The Second Circuit recently took a restricted view of the reemployment protection the Uniformed Services Employment and Reemployment Rights Act (“USERRA”) provides to employees who are returning from military service.

In Hart v. Family Dental Group, PC, 2011 U.S. App. LEXIS 10967 (2d Cir. 2011), a dentist who was a member of the U.S. Army Reserves sought to return to his contract position at Family Dental Group (“FDG”) after a six-month tour in Iraq.  Three days after he returned from his tour, FDG handed him a letter notifying him that it would terminate his employment contract and fire him in 60 days.  After the dentist questioned the legality of his termination, FDG issued him a second letter reducing the amount of notice given from 60 to 30 days (which is what the employment contract required).  The dentist then obtained the help of the U.S. Department of Labor (“DOL”).  DOL informed FDG that, based on the duration of the dentist’sIraq tour, § 4316(c)(2) of USERRA provided that FDG could not discharge him for 180 days following his return.   FDG waited 180 days, and fired the dentist.  Subsequently, the dentist filed a lawsuit in federal district court alleging several violations of his USERRA rights.

A jury trial was held on the dentist’s claims.  After the dentist rested his case, the district court granted judgment as a matter of law in favor of FDG on six of the eight USERRA claims, and the jury found in favor of FDG on two counts that addressed whether FDG discriminated against the dentist for him being a member of the U.S. Army Reserves.   On appeal, the dentist only challenged the district court’s grant of judgment as a matter of law in favor of FDG as to his two USERRA 38 U.S.C. § 4312(a) claims, which dealt with whether FDG complied with its USERRA obligation of reemploying the dentist in either the position of employment in which he would have been employed if his continuous employment had not been interrupted by his military service or in a position of like seniority, status and pay for which he was qualified.

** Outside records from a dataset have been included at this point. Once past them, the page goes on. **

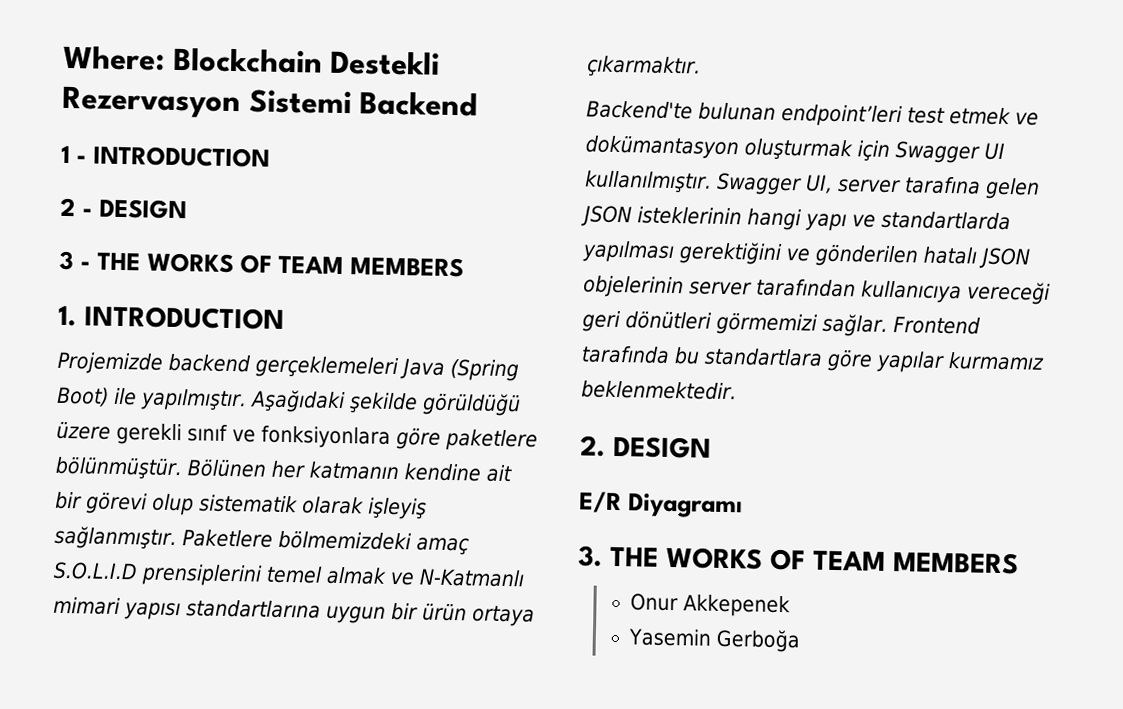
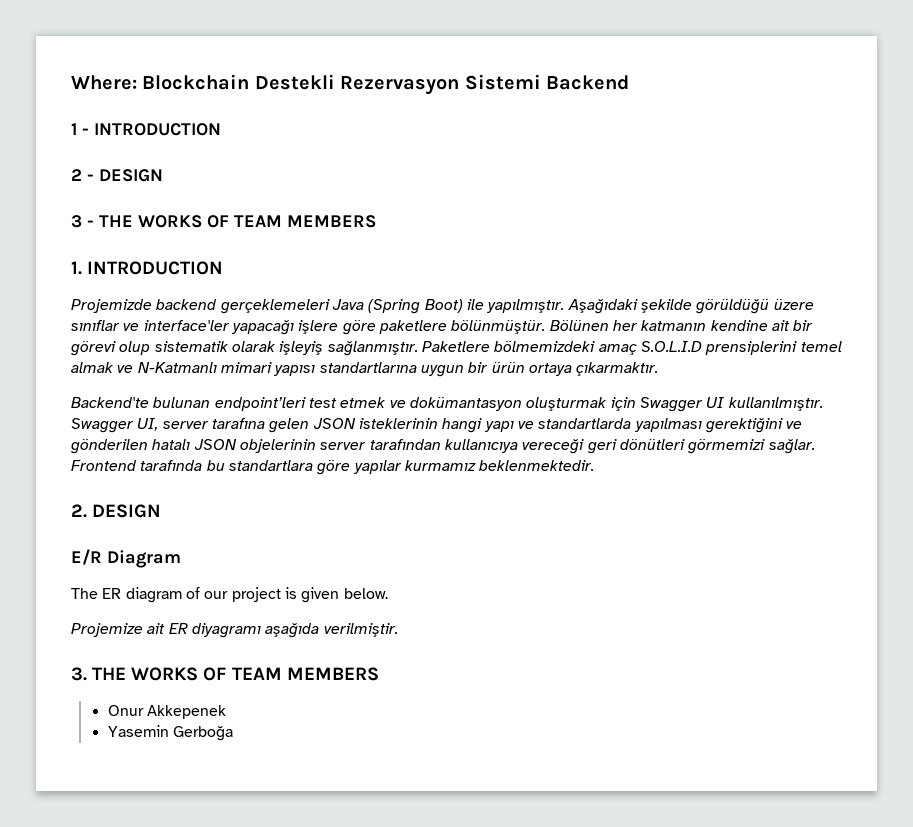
- Aşağıdaki şekilde görüldüğü üzere gerekli sınıf ve fonksiyonlara göre paketlere bölünmüştür.
+ Aşağıdaki şekilde görüldüğü üzere sınıflar ve interface'ler yapacağı işlere göre paketlere bölünmüştür.
- E/R Diyagramı
+ E/R Diagram
+ The ER diagram of our project is given below.
+ Projemize ait ER diyagramı aşağıda verilmiştir.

The Second Circuit defined the issue on appeal as whether FDG’s letter providing the dentist with 60-days notice (later amended to 30-days) and the dentist’s subsequent termination violated § 4312(a).  The Second Circuit affirmed the grant of judgment as a matter of law on the two claims being appealed, finding that FDG complied with “all [that] § 4312 requires”.  The court of appeals reasoned that FDG complied with § 4312 because the evidence was clear that the dentist was reemployed for 180 days upon his return from his military tour, with the same seniority and other rights and benefits or lack of benefits that he had before he left on his tour.

Importantly, while the outcome of the case is unfortunate for the dentist who sacrificed to serve his country, Hart should not discourage other employees who are affiliated with the uniformed services from asserting their substantial USERRA rights.  The Second Circuit decided Hart on a narrow basis because the dentist was only appealing his USERRA 38 U.S.C. § 4312(a) claims.  Indeed, the Second Circuit noted that it expressed “no opinion” on the merit of the dentists’ USERRA claims under § 4311 (which bans discrimination and retaliation against military service members) or § 4316 (which provides that a reemployed service member is entitled to the seniority, rights and benefits determined by seniority that the person had on the date of the commencement his/her military tour plus the additional seniority and rights and benefits that he/she would have attained if the person had remained continuously employed).  Therefore, if you believe your USERRA rights have been violated, you should consult with competent legal counsel.

(Thank you to Attorney Erick Diaz for contributing this post)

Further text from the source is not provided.